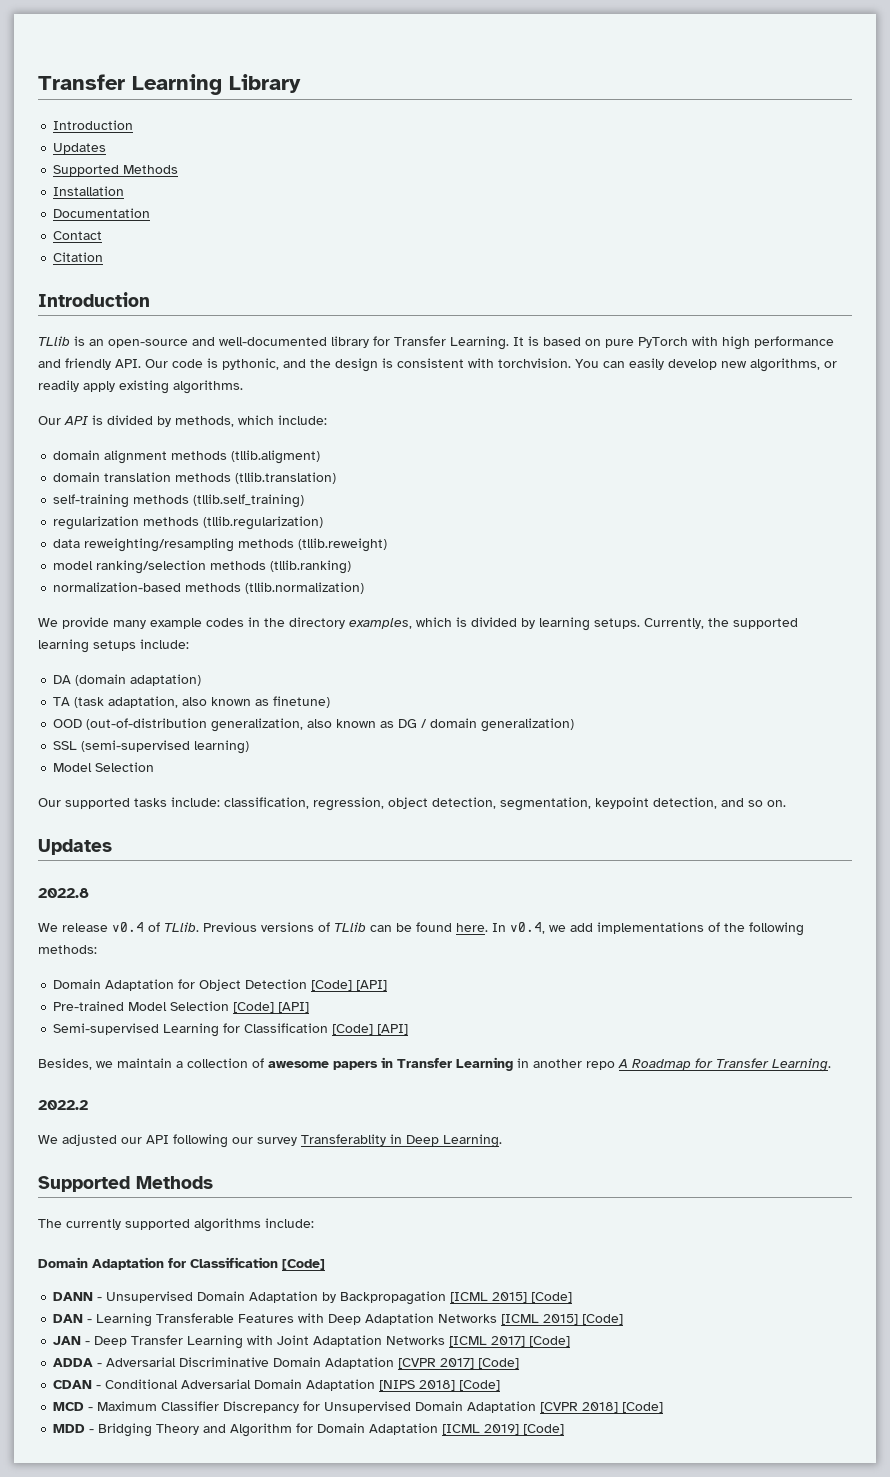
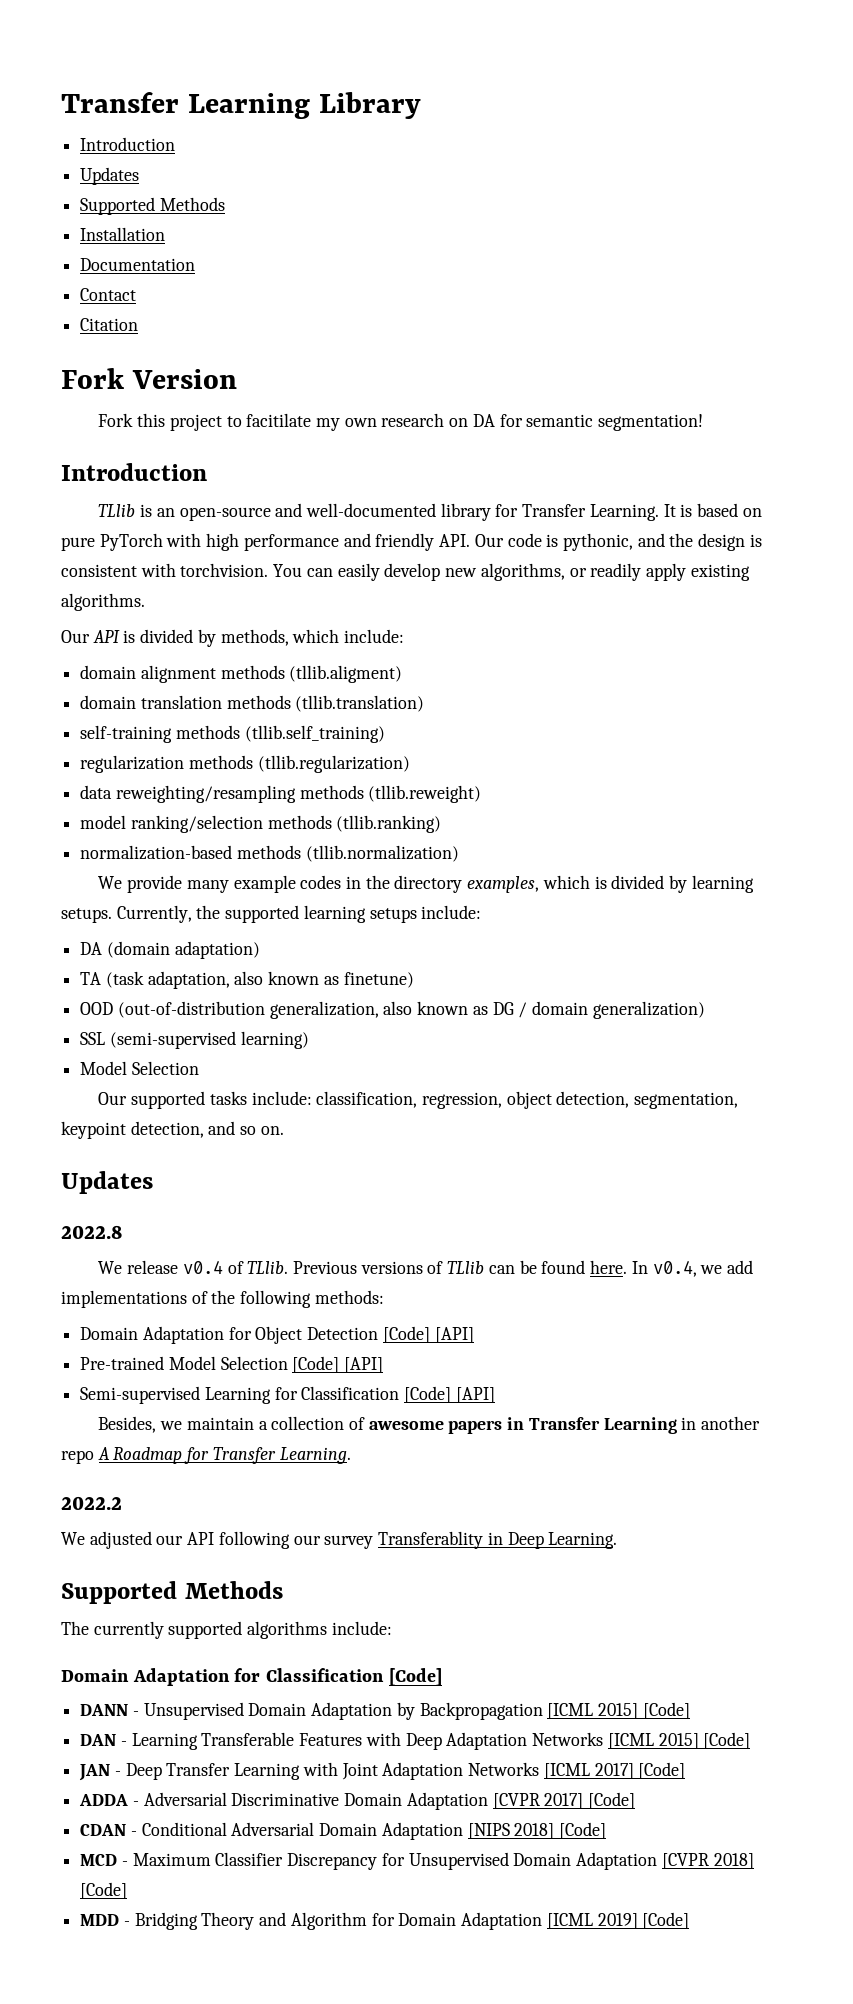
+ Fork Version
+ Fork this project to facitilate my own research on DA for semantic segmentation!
--
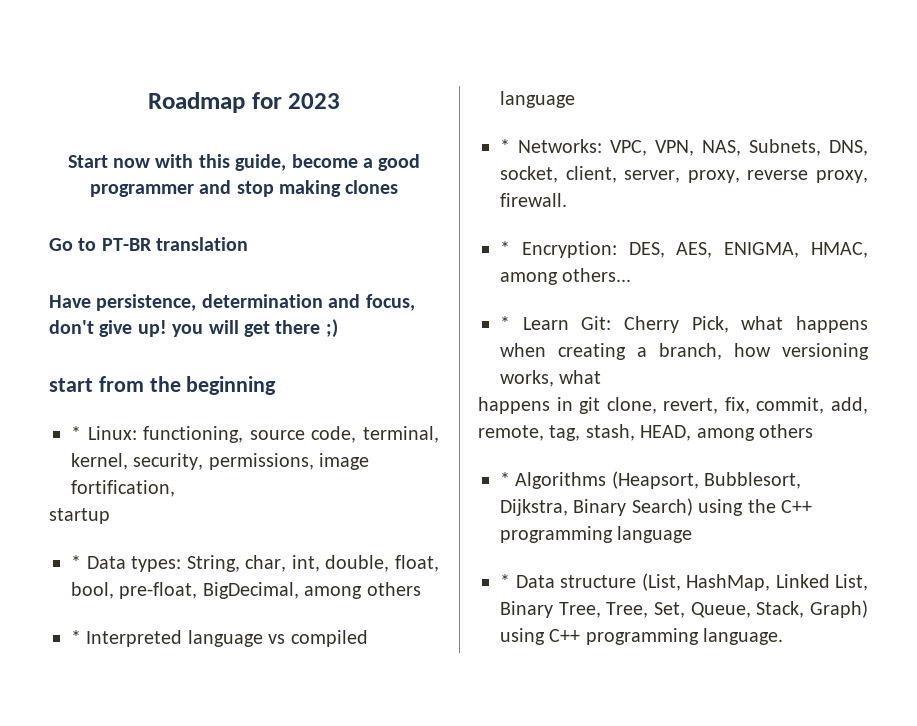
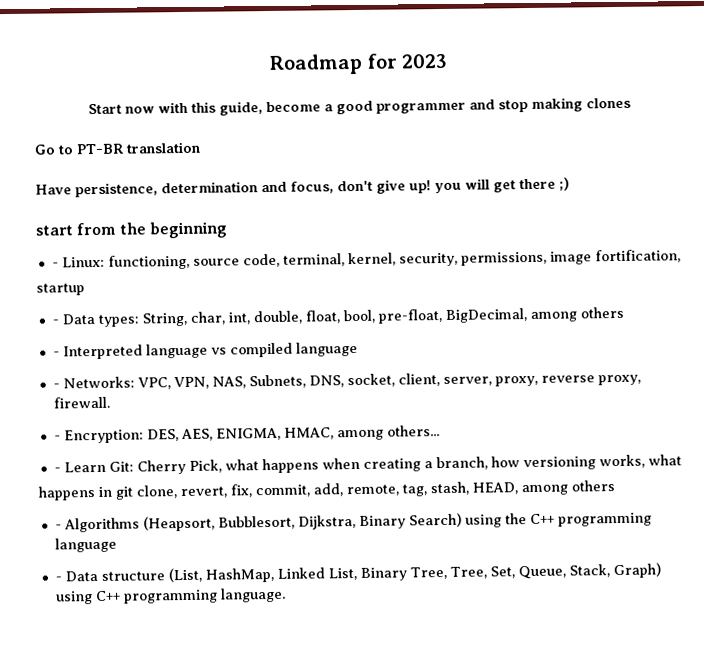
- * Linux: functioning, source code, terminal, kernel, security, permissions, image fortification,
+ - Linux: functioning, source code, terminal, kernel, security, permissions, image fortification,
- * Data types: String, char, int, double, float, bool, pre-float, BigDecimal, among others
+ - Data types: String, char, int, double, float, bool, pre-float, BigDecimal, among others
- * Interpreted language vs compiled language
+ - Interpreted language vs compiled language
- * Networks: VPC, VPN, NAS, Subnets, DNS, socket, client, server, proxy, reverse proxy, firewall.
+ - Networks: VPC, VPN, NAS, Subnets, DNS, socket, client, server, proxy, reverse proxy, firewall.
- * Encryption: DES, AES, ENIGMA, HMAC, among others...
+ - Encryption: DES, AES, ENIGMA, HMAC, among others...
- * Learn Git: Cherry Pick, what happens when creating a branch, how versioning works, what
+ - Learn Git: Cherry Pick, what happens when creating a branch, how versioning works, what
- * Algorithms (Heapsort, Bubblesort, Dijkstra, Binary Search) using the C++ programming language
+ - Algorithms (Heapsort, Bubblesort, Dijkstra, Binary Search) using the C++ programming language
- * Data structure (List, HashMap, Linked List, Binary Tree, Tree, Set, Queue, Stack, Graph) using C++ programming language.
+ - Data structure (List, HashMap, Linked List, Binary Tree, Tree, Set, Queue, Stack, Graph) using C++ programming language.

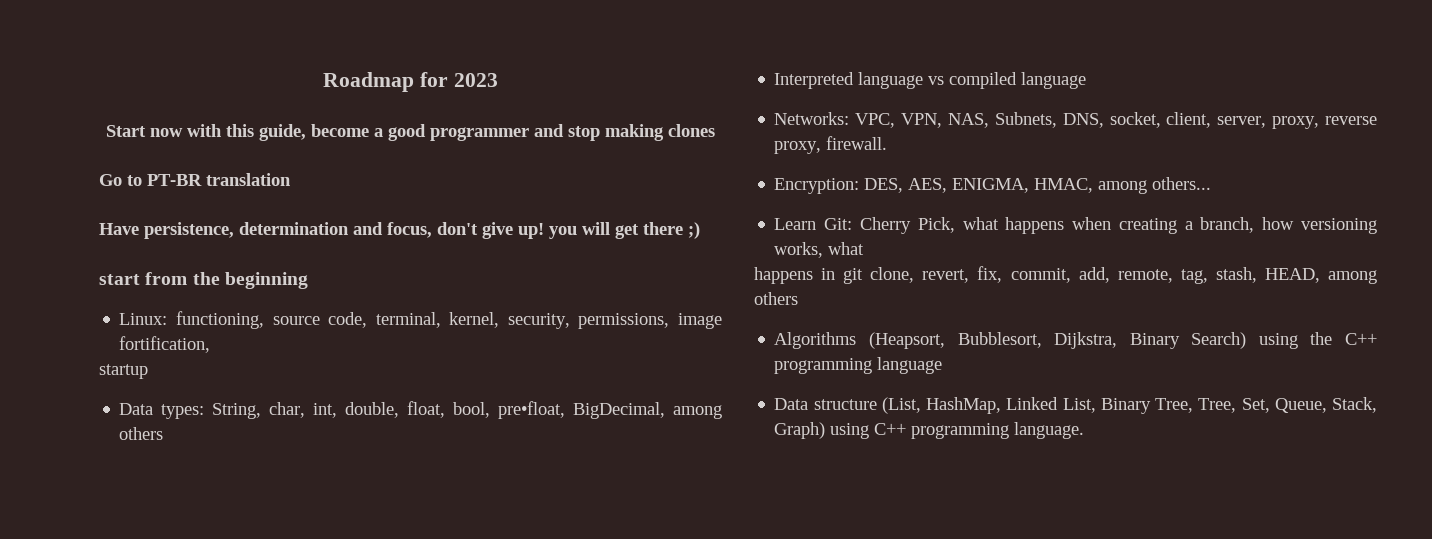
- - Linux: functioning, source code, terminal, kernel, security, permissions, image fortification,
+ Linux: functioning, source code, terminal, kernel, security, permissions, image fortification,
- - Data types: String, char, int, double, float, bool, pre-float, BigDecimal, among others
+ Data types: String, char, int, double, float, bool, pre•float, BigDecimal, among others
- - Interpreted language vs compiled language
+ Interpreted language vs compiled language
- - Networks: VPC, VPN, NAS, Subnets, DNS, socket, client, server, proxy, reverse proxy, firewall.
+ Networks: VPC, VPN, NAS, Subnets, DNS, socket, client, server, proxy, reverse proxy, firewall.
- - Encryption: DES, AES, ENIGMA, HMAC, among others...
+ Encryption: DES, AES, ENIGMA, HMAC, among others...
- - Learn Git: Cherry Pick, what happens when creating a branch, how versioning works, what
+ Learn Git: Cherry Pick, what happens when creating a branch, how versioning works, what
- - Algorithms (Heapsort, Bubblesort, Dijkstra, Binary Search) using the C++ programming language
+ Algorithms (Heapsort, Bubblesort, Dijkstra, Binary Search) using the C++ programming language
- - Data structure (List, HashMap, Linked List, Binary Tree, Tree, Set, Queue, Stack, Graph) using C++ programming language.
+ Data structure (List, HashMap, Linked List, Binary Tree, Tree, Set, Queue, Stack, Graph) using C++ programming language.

PROMPT =
Show a copy of each line from the data that includes the word "Linux".

SOLUTION FOR THIS TASK =
- * Linux: functioning, source code, terminal, kernel, security, permissions, image fortification,
+ - Linux: functioning, source code, terminal, kernel, security, permissions, image fortification,
- - Linux: functioning, source code, terminal, kernel, security, permissions, image fortification,
+ Linux: functioning, source code, terminal, kernel, security, permissions, image fortification,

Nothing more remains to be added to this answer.